What causes semantic leakage in T2I models, and how can it be handled?

Abstract

Text-to-Image (T2I) models often suffer from issues such as semantic leakage, incorrect feature binding, and omissions of key concepts in the generated image. This work studies these phenomena by looking into the role of information flow between textual token representations. To this end, we generate images by applying the diffusion component on a subset of contextual token representations in a given prompt and observe several interesting phenomena. First, in many cases, a word or multiword expression is fully represented by one or two tokens, while other tokens are redundant. For example, in "San Francisco's Golden Gate Bridge", the token "gate" alone captures the full expression. We demonstrate the redundancy of these tokens by removing them after textual encoding and generating an image from the resulting representation. Surprisingly, we find that this process not only maintains image generation performance, but also reduces errors by 21\% compared to standard generation. We then show that information can also flow between different expressions in a sentence, which often leads to semantic leakage. Based on this observation, we propose a simple, training-free method to mitigate semantic leakage: replacing the leaked item's representation after the textual encoding with its uncontextualized representation. Remarkably, this simple approach reduces semantic leakage by 85\%. Overall, our work provides a comprehensive analysis of information flow across textual tokens in T2I models, offering both novel insights and practical benefits.

Key Findings

Concentrated Information: In most cases, a lexical item’s meaning is concentrated in just one or two tokens.
Redundancy Reduction: Removing redundant tokens improves image generation accuracy, lowering errors by 21%.
Semantic Leakage: In 11% of cases, tokens unintentionally leak information between unrelated items, potentially leading to misinterpretations.
Effective Patching: Replacing leaked token representations with their uncontextualized versions mitigates semantic leakage by 85%.
Efficient Token Identification: A simple k-NN classifier predicts redundant tokens with 92% precision, enabling practical improvements in T2I pipelines.
Catastrophic Negligence: In about 7% of cases, a lexical item is accurately encoded but fails to appear in the final image, highlighting a disconnect between the encoder and the decoder.

Motivation

Despite the impressive advances in text-to-image models, several key issues still persist:

Missing Attribute Binding: In prompts such as “a pink colored giraffe,” the model may fail to accurately apply the pink attribute to the giraffe, generating a normal giraffe instead.
Semantic Leakage: For example, a prompt like “a person wearing a cone hat is eating” can mistakenly merge the concept of the hat with the act of eating—generating an ice-cream cone hat.
Catastrophic Neglect: Sometimes, as with “a tuba made of flower petals,” the primary object (the tuba) may be completely omitted, leaving only flower petals in the resulting image.

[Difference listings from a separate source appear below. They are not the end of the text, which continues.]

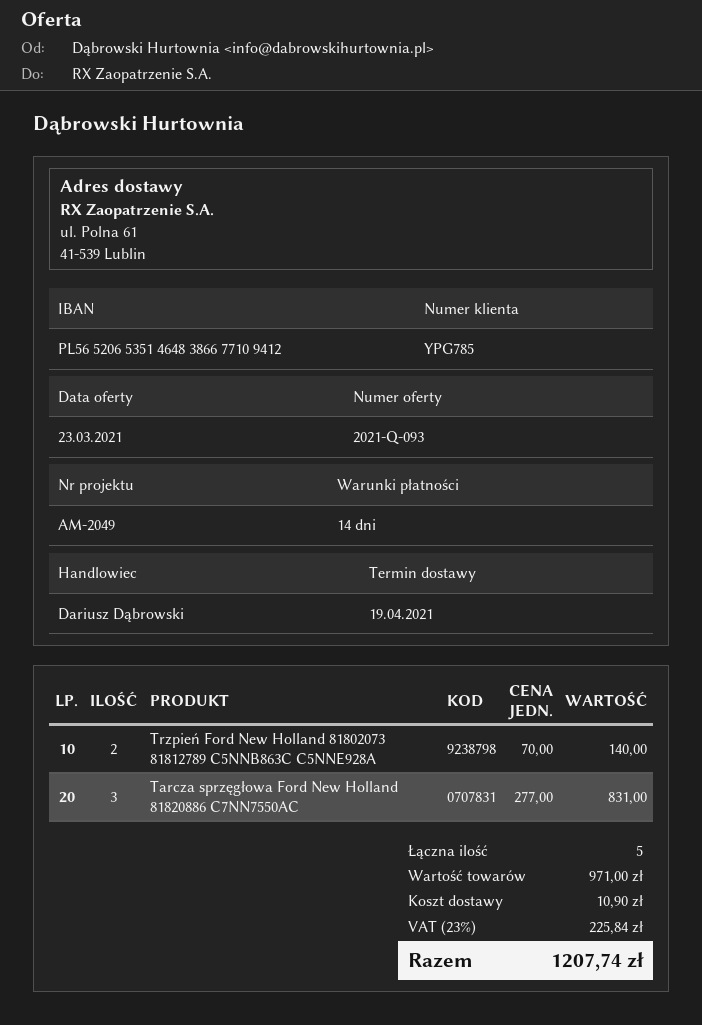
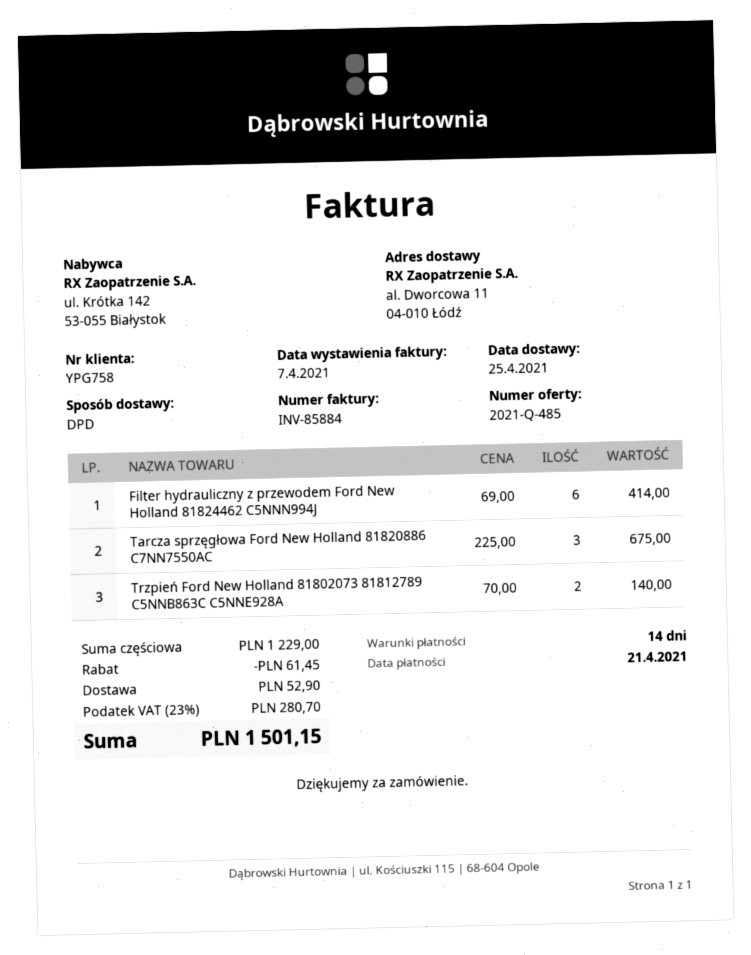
quote number: 2021-Q-093 -> 2021-Q-485
delivery date: 2021-04-19 -> 2021-04-25
customer number: YPG785 -> YPG758
ship to: ul. Polna 61, 41-539 Lublin -> al. Dworcowa 11, 04-010 Łódź
Tarcza sprzęgłowa Ford New Holland 81820886 C7NN7550AC: 3 x 277.00 = 831.00 -> 3 x 225.00 = 675.00
Filter hydrauliczny z przewodem Ford New Holland 81824462 C5NNN994J: none -> 6 x 69.00 = 414.00
subtotal: 971.00 -> 1229.00
discount: none -> 61.45
shipping: 10.90 -> 52.90
tax: 23% = 225.84 -> 23% = 280.70
total: 1207.74 -> 1501.15

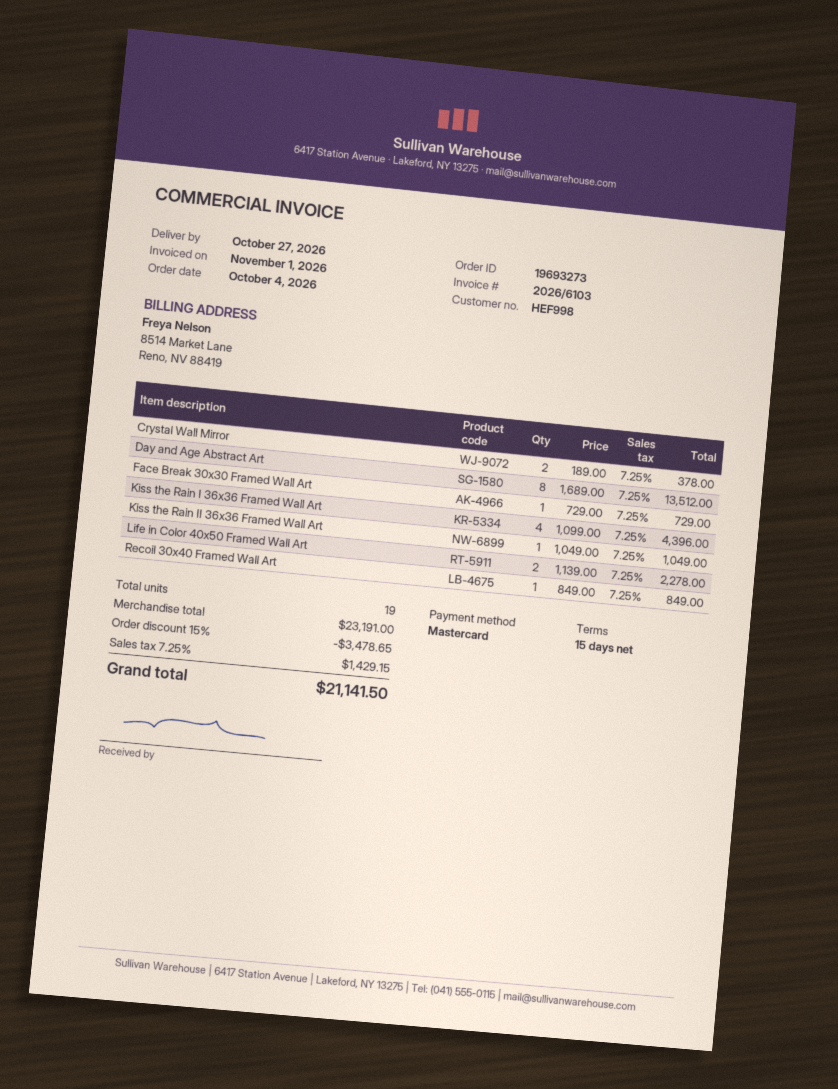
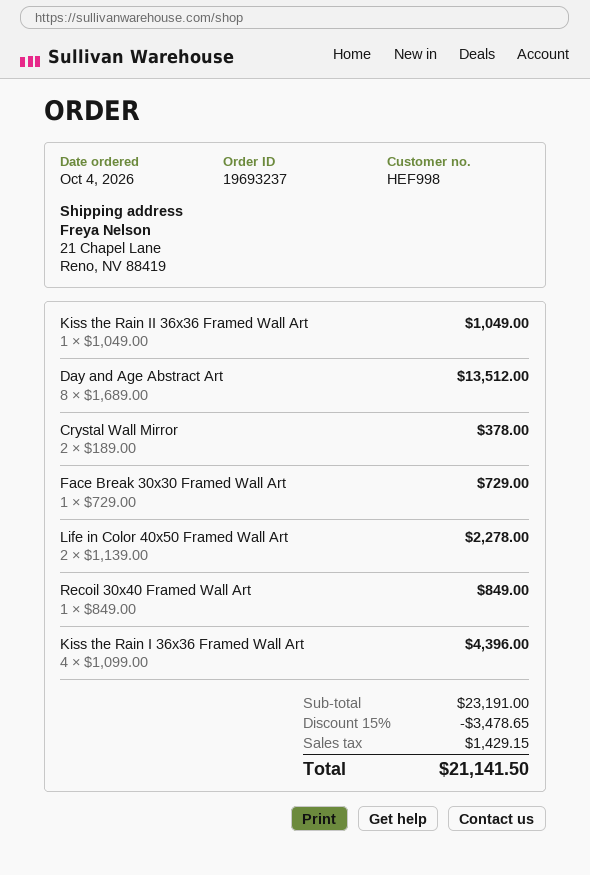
order number: 19693273 -> 19693237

Traditionally, most approaches have addressed these challenges from the diffusion model's perspective—by tweaking the cross-attention mechanism or optimizing image latents. While these methods can mitigate certain errors, they do not solve all cases.

This observation raises a fundamental question: Could these issues originate earlier in the pipeline, within the text encoder itself?

Examples illustrating semantic leakage, missing attribute binding, and catastrophic neglect. — Left: “a tuba made of flower petals” (the tuba is neglected).
Middle: “a pink colored giraffe” (attribute binding is missing).
Right: “a person wearing cone hat is eating” (semantic leakage from eating to the cone hat).

Tracing Token Representations in the Text Encoder

We analyze how information is distributed within each lexical item by generating images from individual token representations.

Visualization of individual token representations within a lexical item. — Analysis of in-item information flow: Only select tokens capture the full semantic load of the lexical item.

Our experiments show that for most words or expressions, only one or two tokens effectively carry the full meaning.

Highlighted representative tokens among all token representations. — Typically, one or two tokens are representative while others are redundant.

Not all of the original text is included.